(Stored items from a collection)
○ ○ ○ ○ ○ ○ ○

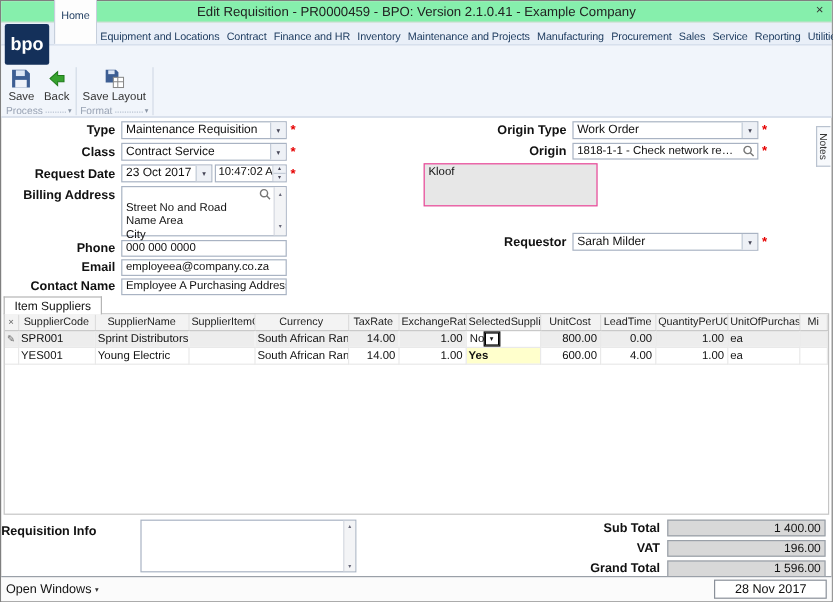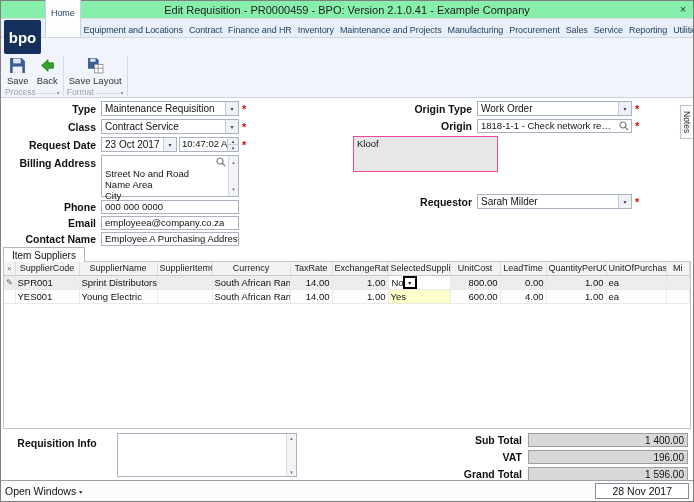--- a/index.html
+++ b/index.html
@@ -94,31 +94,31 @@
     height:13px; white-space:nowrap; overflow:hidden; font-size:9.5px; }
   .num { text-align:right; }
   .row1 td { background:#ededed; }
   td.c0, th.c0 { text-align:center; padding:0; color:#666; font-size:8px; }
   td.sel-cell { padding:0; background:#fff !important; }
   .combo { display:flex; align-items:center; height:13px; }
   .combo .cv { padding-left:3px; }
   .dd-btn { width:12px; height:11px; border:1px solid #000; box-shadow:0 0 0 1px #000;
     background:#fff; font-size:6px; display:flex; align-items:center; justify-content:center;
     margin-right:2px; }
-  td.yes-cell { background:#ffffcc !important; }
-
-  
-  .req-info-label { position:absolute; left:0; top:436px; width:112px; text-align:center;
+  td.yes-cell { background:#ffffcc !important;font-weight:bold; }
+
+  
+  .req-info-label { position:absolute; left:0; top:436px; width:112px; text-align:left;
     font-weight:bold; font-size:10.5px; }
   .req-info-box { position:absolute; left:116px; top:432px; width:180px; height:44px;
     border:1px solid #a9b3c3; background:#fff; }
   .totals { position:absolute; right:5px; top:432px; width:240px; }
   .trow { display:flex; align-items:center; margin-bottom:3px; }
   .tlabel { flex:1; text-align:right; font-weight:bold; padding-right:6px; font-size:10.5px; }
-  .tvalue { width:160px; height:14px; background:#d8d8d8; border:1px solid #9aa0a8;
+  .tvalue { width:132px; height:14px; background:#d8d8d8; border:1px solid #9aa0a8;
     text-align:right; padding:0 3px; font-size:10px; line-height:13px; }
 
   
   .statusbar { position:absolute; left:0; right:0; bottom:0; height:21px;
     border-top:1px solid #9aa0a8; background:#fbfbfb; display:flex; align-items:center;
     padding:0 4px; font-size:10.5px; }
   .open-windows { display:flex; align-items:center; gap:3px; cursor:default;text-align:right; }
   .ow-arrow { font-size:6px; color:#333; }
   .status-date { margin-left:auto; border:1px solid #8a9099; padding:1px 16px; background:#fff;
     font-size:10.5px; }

○ ○ ○ ○ ○ ○ ○

TASK PROMPT >> Reproduce the entries above exactly, without images.

SOLUTION TO THIS EXERCISE >>
--- a/index.html
+++ b/index.html
@@ -94,31 +94,31 @@
     height:13px; white-space:nowrap; overflow:hidden; font-size:9.5px; }
   .num { text-align:right; }
   .row1 td { background:#ededed; }
   td.c0, th.c0 { text-align:center; padding:0; color:#666; font-size:8px; }
   td.sel-cell { padding:0; background:#fff !important; }
   .combo { display:flex; align-items:center; height:13px; }
   .combo .cv { padding-left:3px; }
   .dd-btn { width:12px; height:11px; border:1px solid #000; box-shadow:0 0 0 1px #000;
     background:#fff; font-size:6px; display:flex; align-items:center; justify-content:center;
     margin-right:2px; }
-  td.yes-cell { background:#ffffcc !important; }
-
-  
-  .req-info-label { position:absolute; left:0; top:436px; width:112px; text-align:center;
+  td.yes-cell { background:#ffffcc !important;font-weight:bold; }
+
+  
+  .req-info-label { position:absolute; left:0; top:436px; width:112px; text-align:left;
     font-weight:bold; font-size:10.5px; }
   .req-info-box { position:absolute; left:116px; top:432px; width:180px; height:44px;
     border:1px solid #a9b3c3; background:#fff; }
   .totals { position:absolute; right:5px; top:432px; width:240px; }
   .trow { display:flex; align-items:center; margin-bottom:3px; }
   .tlabel { flex:1; text-align:right; font-weight:bold; padding-right:6px; font-size:10.5px; }
-  .tvalue { width:160px; height:14px; background:#d8d8d8; border:1px solid #9aa0a8;
+  .tvalue { width:132px; height:14px; background:#d8d8d8; border:1px solid #9aa0a8;
     text-align:right; padding:0 3px; font-size:10px; line-height:13px; }
 
   
   .statusbar { position:absolute; left:0; right:0; bottom:0; height:21px;
     border-top:1px solid #9aa0a8; background:#fbfbfb; display:flex; align-items:center;
     padding:0 4px; font-size:10.5px; }
   .open-windows { display:flex; align-items:center; gap:3px; cursor:default;text-align:right; }
   .ow-arrow { font-size:6px; color:#333; }
   .status-date { margin-left:auto; border:1px solid #8a9099; padding:1px 16px; background:#fff;
     font-size:10.5px; }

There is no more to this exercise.